==== Materials provided ====
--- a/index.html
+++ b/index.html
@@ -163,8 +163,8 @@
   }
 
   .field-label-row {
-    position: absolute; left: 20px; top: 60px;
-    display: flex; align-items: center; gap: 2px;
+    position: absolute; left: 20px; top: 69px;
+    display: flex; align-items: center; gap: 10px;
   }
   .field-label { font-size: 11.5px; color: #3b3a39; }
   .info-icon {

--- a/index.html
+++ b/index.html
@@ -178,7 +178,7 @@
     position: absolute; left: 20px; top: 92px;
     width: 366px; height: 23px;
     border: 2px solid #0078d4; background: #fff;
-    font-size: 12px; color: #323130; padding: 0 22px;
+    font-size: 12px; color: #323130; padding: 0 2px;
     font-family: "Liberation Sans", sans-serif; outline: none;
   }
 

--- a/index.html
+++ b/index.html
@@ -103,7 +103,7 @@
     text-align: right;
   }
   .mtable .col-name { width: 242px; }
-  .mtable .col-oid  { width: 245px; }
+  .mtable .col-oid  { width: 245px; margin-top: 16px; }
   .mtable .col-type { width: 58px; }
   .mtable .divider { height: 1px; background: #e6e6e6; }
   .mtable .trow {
====
==== Materials provided ====
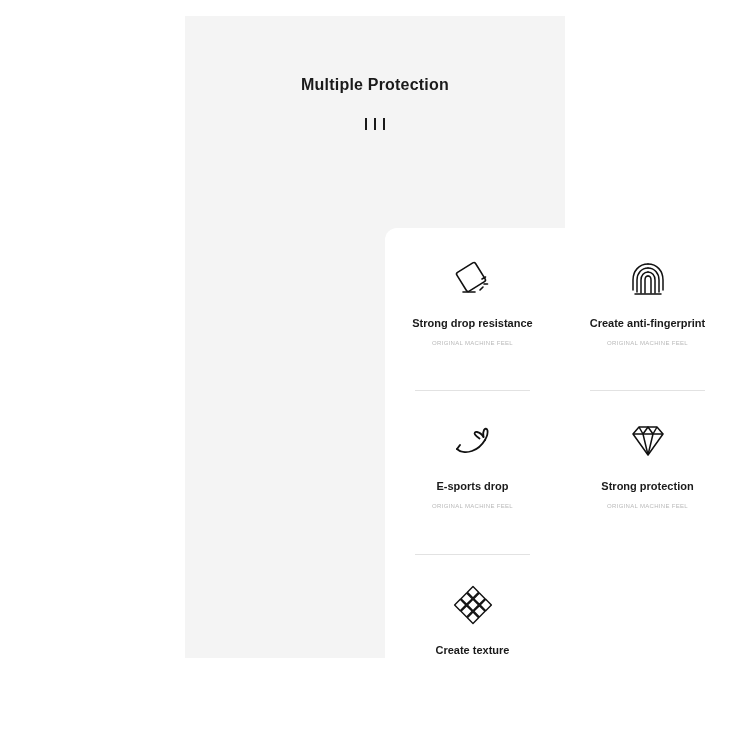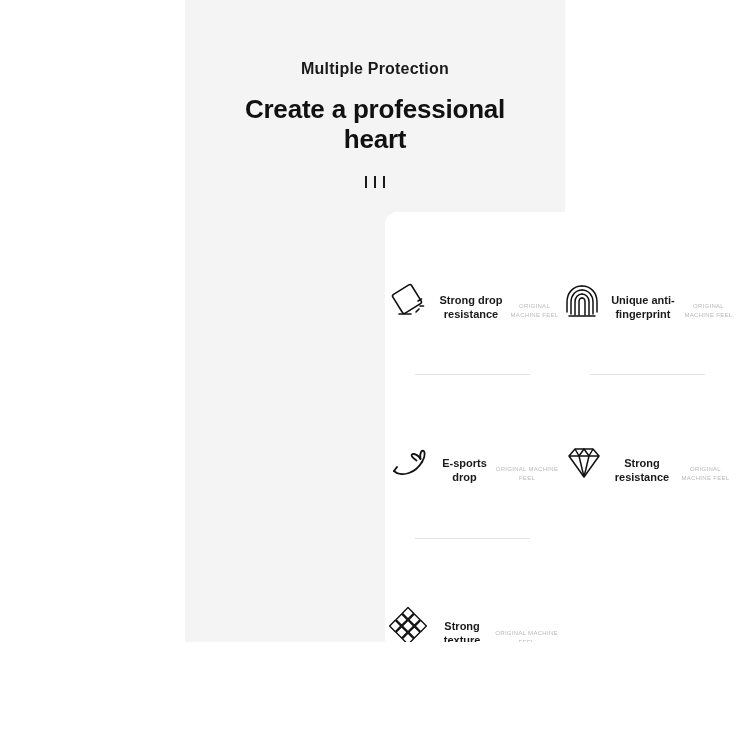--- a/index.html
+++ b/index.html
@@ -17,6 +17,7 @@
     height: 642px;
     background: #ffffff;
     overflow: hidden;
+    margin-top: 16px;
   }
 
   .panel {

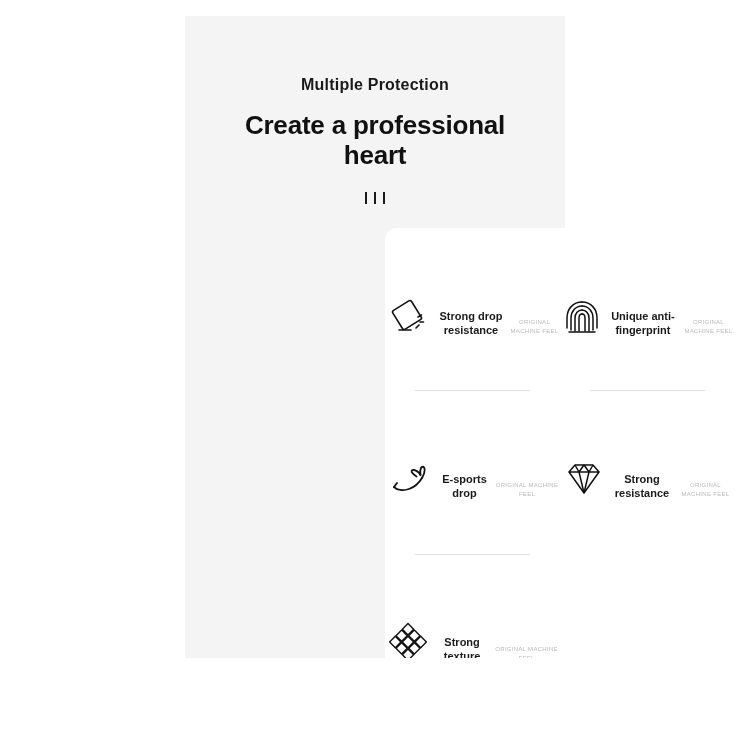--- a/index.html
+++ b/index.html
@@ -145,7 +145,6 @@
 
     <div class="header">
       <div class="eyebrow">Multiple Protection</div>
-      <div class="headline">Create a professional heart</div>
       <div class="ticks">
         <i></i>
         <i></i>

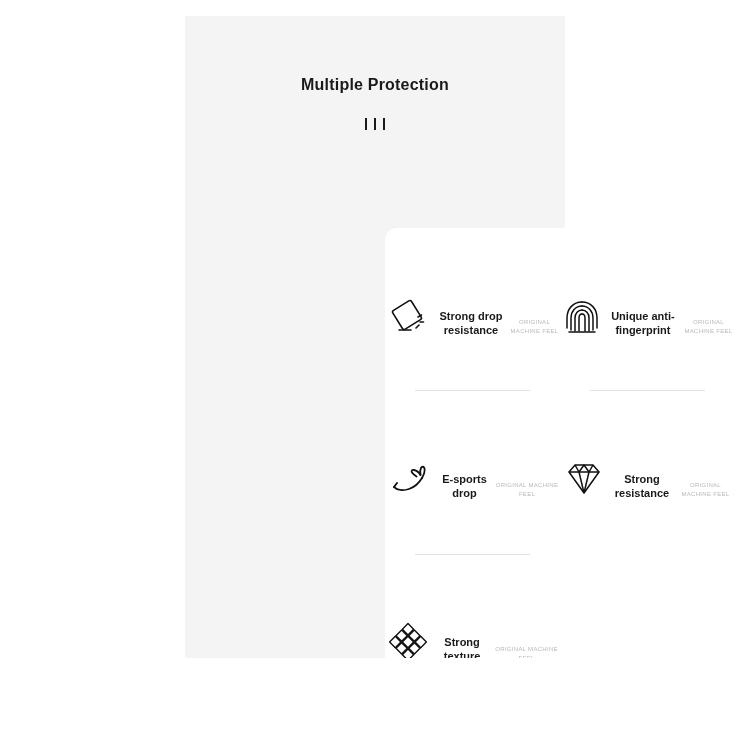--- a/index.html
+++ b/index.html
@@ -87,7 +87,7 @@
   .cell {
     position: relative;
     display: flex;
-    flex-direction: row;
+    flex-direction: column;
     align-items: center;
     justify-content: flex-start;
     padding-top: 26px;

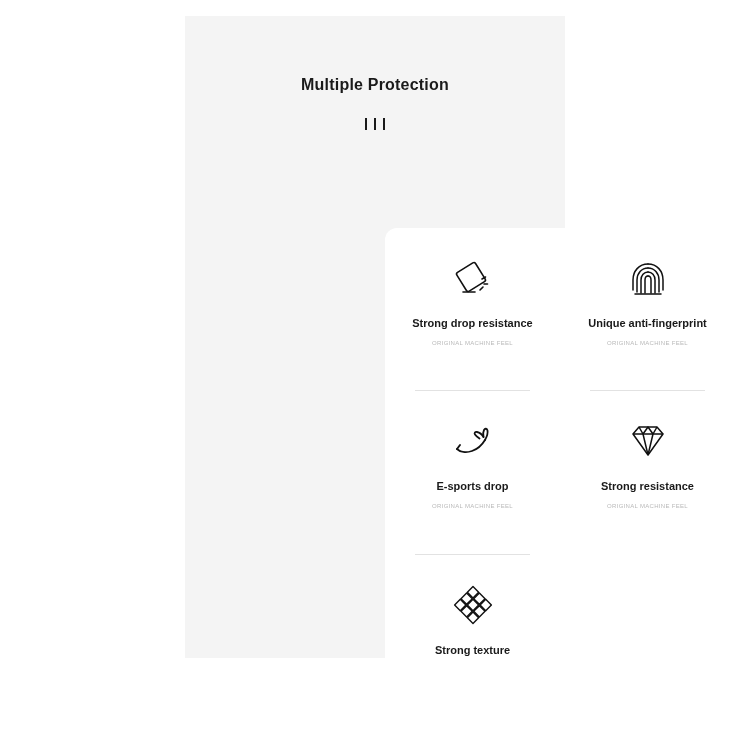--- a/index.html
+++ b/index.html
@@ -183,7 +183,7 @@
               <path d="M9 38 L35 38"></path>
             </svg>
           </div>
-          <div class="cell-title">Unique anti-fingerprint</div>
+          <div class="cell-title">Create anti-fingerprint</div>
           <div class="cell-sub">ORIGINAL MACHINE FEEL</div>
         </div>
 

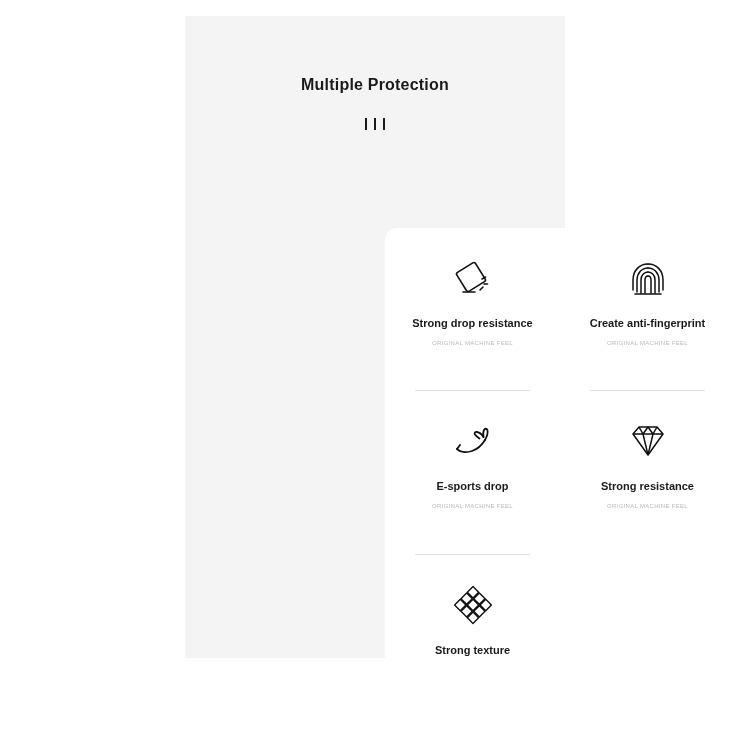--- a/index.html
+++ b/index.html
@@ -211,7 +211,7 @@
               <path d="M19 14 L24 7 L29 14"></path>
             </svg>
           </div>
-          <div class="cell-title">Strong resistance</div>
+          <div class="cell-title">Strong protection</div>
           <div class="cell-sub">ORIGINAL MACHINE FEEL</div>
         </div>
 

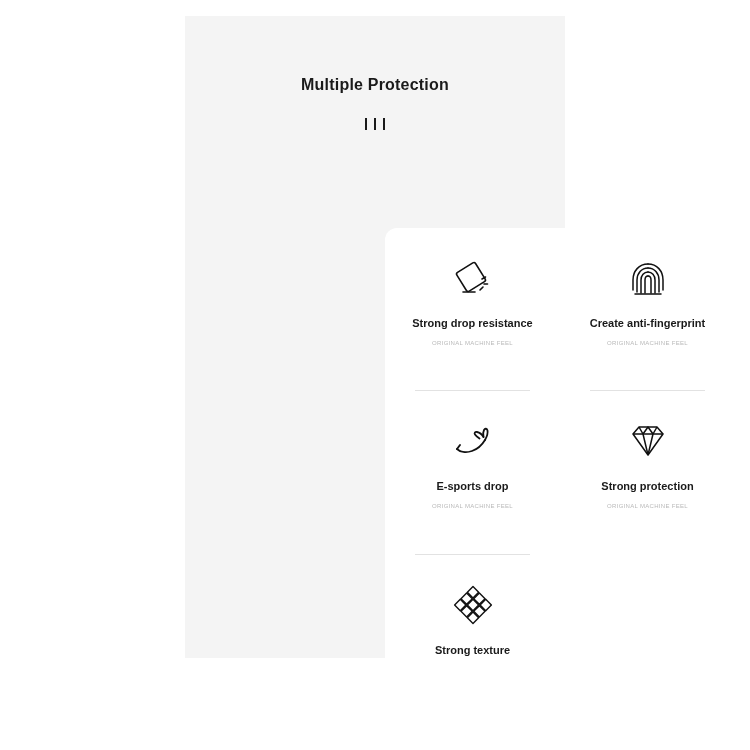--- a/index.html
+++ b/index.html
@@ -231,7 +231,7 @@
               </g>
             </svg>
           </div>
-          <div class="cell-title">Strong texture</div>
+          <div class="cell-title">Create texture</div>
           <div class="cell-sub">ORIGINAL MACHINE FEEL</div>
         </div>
====
Your instructions
Across the entries above, tally the lines that contain the string "left" and give that figure alone.

Solution for this problem
3